The Cathedral of St. John the Baptist is located in downtown Charleston and has been a fixture of the city’s landscape for over a hundred years. It is also home to the Roman Catholic Diocese of Charleston. The Cathedral of St. John is one of the many downtown churches that gives Charleston its nickname of “The Holy City.” However, the land on which this ornate church sits was once home to a less-than-holy “pleasure garden” known as Vauxhall Gardens.
Vauxhall Gardens served as a post-Revolutionary entertainment venue, complete with bathing rooms and a circus. On May 3, 1821, Bishop John England – the first bishop of Charleston – purchased the Vauxhall property for a Catholic place of worship and christened its building St. Finbar’s. The building served the fledgling congregation well until a proper cathedral could be built. In 1850 construction began on a cathedral for the church, which was called the Cathedral of St. John and St. Finbar.

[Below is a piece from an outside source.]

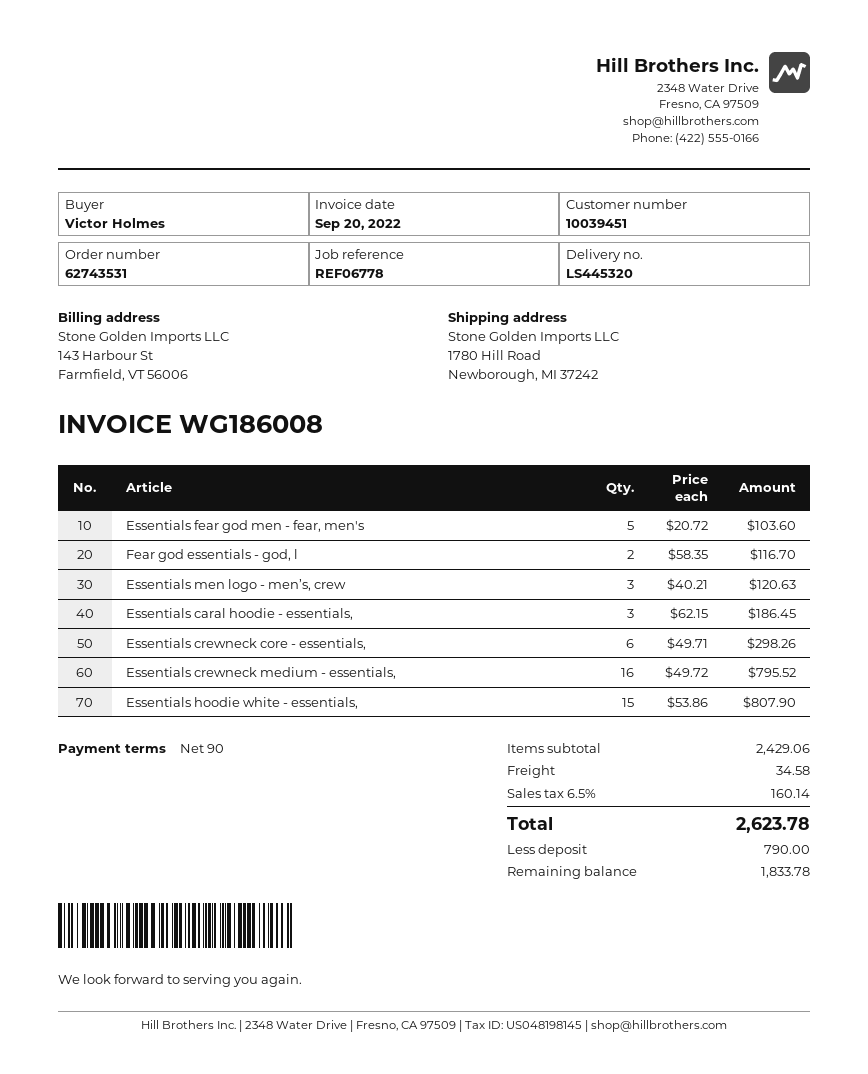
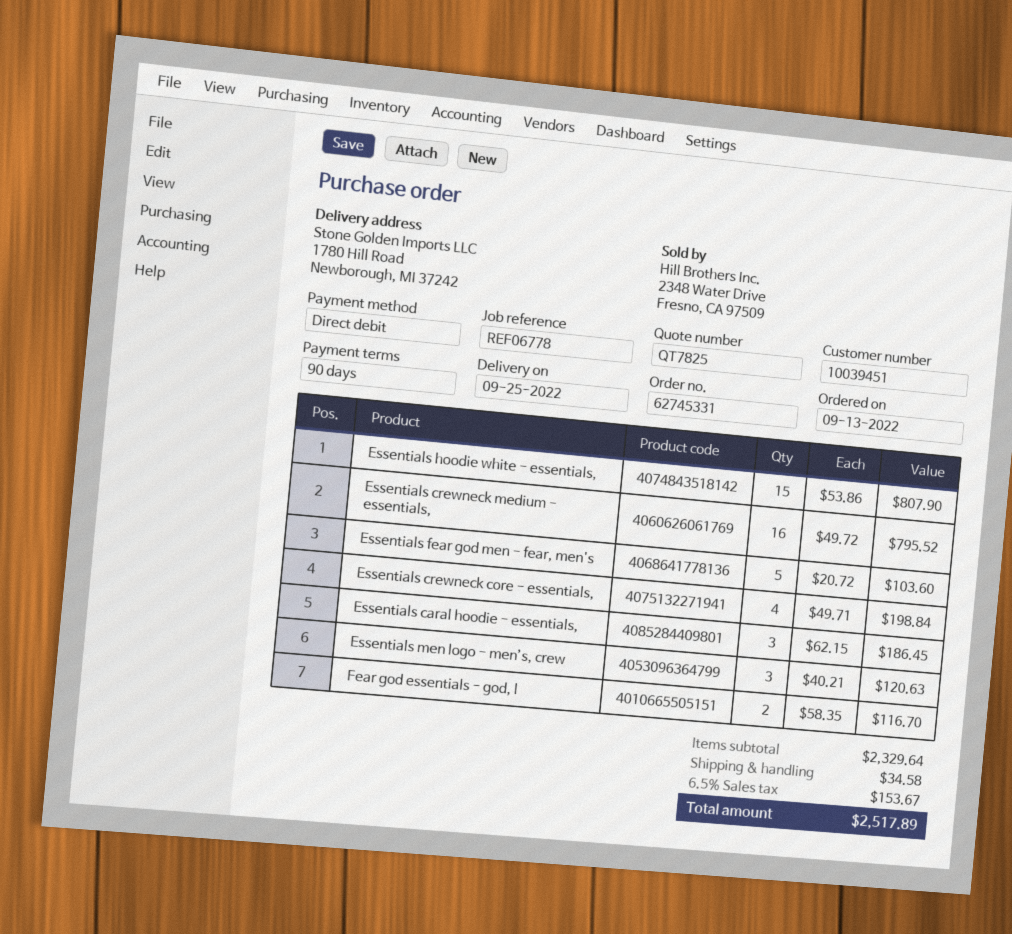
order number: 62743531 -> 62745331
Essentials crewneck core - essentials,: 6 x 49.71 = 298.26 -> 4 x 49.71 = 198.84
subtotal: 2429.06 -> 2329.64
tax: 6.5% = 160.14 -> 6.5% = 153.67
total: 2623.78 -> 2517.89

It was designed by noted architect Patrick Charles Keely and consecrated in 1854. Sadly, the Great Fire of 1861, started by a factory on nearby Hasell Street, destroyed much of the city, including the cathedral. Also lost in the fire were 17,000 volumes from the church’s Seminary Library. The gate and fence were spared, however, and remain today.
The congregation temporarily worshiped in Hibernian Hall and built an interim church at 105 Queen Street following the fire. Insurance on the cathedral had expired at the time of the fire, and it took the congregation decades to afford a new building of the desired style and grandeur. Finally the cornerstone of this building was laid in 1890, and the church was completed in 1907. The first builder of the cathedral, Henry L. Cade, died during construction. He was succeeded by Henry Oliver. The Cathedral of St. John the Baptist is considered the “mother church” of the Catholic Diocese of Charleston.

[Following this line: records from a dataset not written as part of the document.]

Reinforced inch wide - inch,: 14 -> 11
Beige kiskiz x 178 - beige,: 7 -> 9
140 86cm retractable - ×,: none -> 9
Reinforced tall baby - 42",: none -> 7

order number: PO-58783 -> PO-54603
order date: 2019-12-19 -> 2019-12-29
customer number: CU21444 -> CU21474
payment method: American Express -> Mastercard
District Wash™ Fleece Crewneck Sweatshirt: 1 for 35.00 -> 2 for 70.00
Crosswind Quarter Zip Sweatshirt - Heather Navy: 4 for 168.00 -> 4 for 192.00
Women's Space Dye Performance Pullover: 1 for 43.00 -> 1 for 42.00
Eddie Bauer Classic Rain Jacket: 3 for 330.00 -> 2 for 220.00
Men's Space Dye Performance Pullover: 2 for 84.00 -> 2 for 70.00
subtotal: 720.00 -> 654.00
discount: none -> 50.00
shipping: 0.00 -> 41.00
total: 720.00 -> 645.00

Restoration of the Cathedral of St. John
The following images were submitted to us from the team at Hightower Construction in Charleston. The Catholic Diocese contacted Hightower to do a complete restoration of the exterior of the church, here is what they said about the job:
“The Diocese of Charleston retained Hightower Construction to conduct a major renovation of the city’s iconic cathedral. Hightower completely restored the exterior of the 27,000-square-foot building, which involved the meticulous examination of every stone, the skillful replacement of 2,500 pieces of stone, repointing 27 miles of joints, and the construction and placement of a bell tower and – after more than a century of waiting – a steeple. The Hightower team designed the steeple using an innovative combination of cold molding, epoxies, and frames, enabling the steeple to reach 85 feet – even higher than the Diocese’s expectations.”